[Problem description]
Each line of the records needs to be written out exactly, with any image left out.

[Provided data]
*** Block opens ***

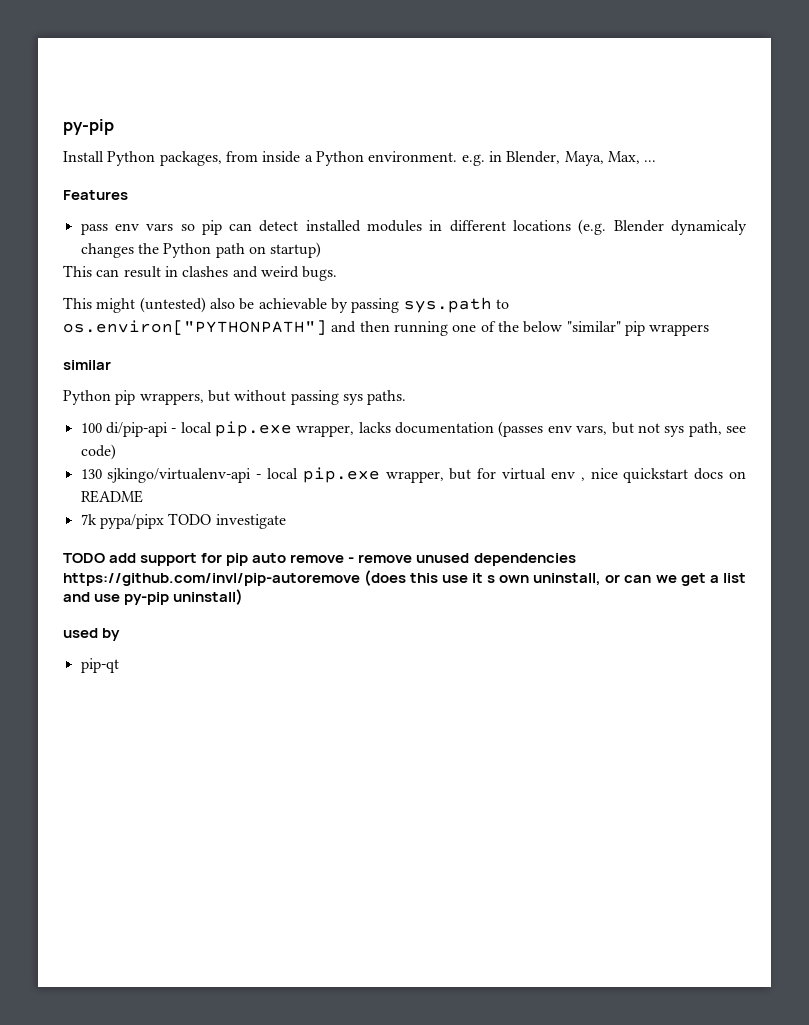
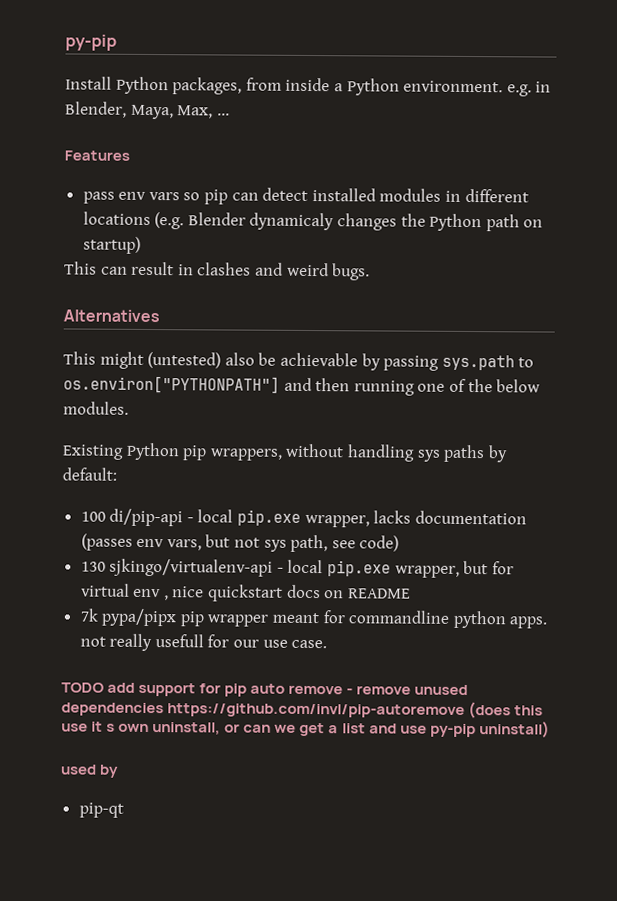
+ Alternatives
- This might (untested) also be achievable by passing sys.path to os.environ["PYTHONPATH"] and then running one of the below "similar" pip wrappers
- similar
- Python pip wrappers, but without passing sys paths.
+ This might (untested) also be achievable by passing sys.path to os.environ["PYTHONPATH"] and then running one of the below modules.
+ Existing Python pip wrappers, without handling sys paths by default:
- 7k pypa/pipx TODO investigate
+ 7k pypa/pipx pip wrapper meant for commandline python apps. not really usefull for our use case.

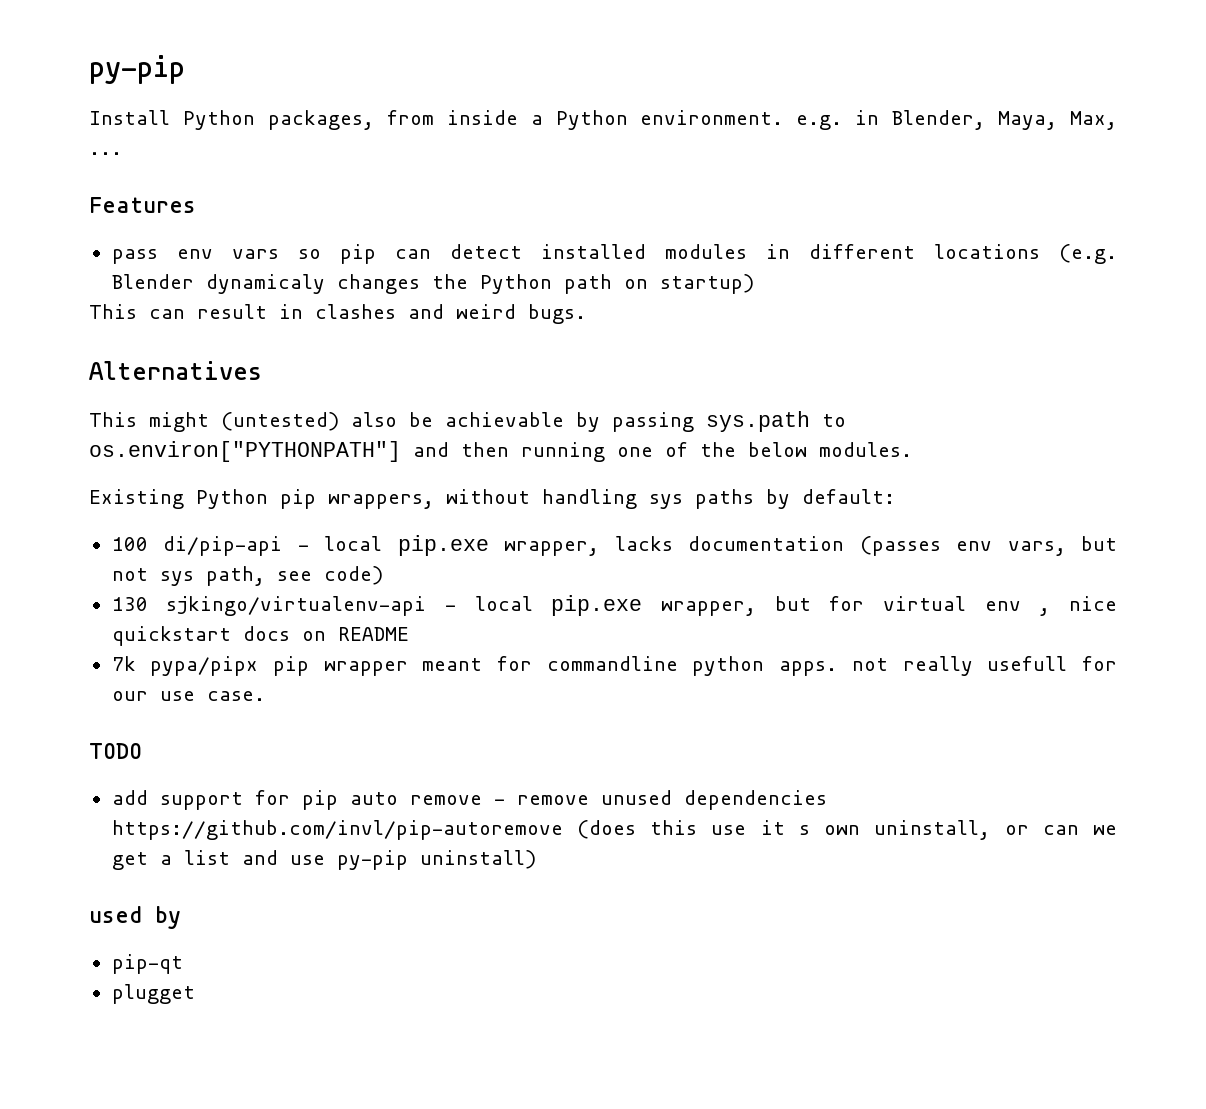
- TODO add support for pip auto remove - remove unused dependencies https://github.com/invl/pip-autoremove (does this use it s own uninstall, or can we get a list and use py-pip uninstall)
+ TODO
+ add support for pip auto remove - remove unused dependencies https://github.com/invl/pip-autoremove (does this use it s own uninstall, or can we get a list and use py-pip uninstall)
+ plugget

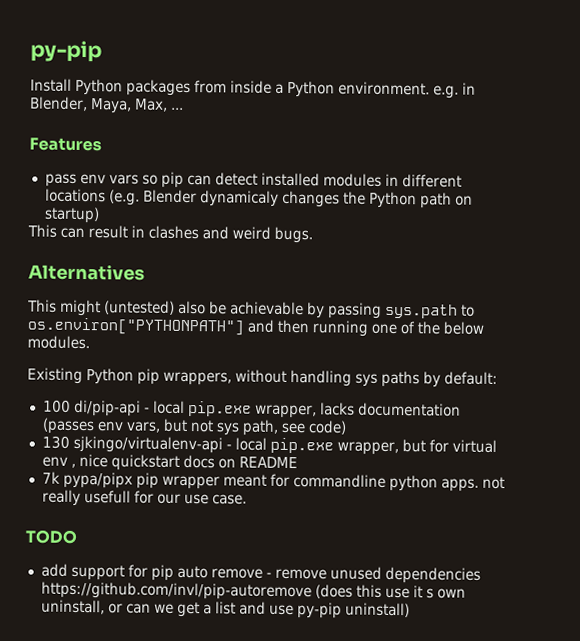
- Install Python packages, from inside a Python environment. e.g. in Blender, Maya, Max, ...
+ Install Python packages from inside a Python environment. e.g. in Blender, Maya, Max, ...
- used by
- pip-qt
- plugget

*** Block closes ***

[Written solution]
+ Alternatives
- This might (untested) also be achievable by passing sys.path to os.environ["PYTHONPATH"] and then running one of the below "similar" pip wrappers
- similar
- Python pip wrappers, but without passing sys paths.
+ This might (untested) also be achievable by passing sys.path to os.environ["PYTHONPATH"] and then running one of the below modules.
+ Existing Python pip wrappers, without handling sys paths by default:
- 7k pypa/pipx TODO investigate
+ 7k pypa/pipx pip wrapper meant for commandline python apps. not really usefull for our use case.

- TODO add support for pip auto remove - remove unused dependencies https://github.com/invl/pip-autoremove (does this use it s own uninstall, or can we get a list and use py-pip uninstall)
+ TODO
+ add support for pip auto remove - remove unused dependencies https://github.com/invl/pip-autoremove (does this use it s own uninstall, or can we get a list and use py-pip uninstall)
+ plugget

- Install Python packages, from inside a Python environment. e.g. in Blender, Maya, Max, ...
+ Install Python packages from inside a Python environment. e.g. in Blender, Maya, Max, ...
- used by
- pip-qt
- plugget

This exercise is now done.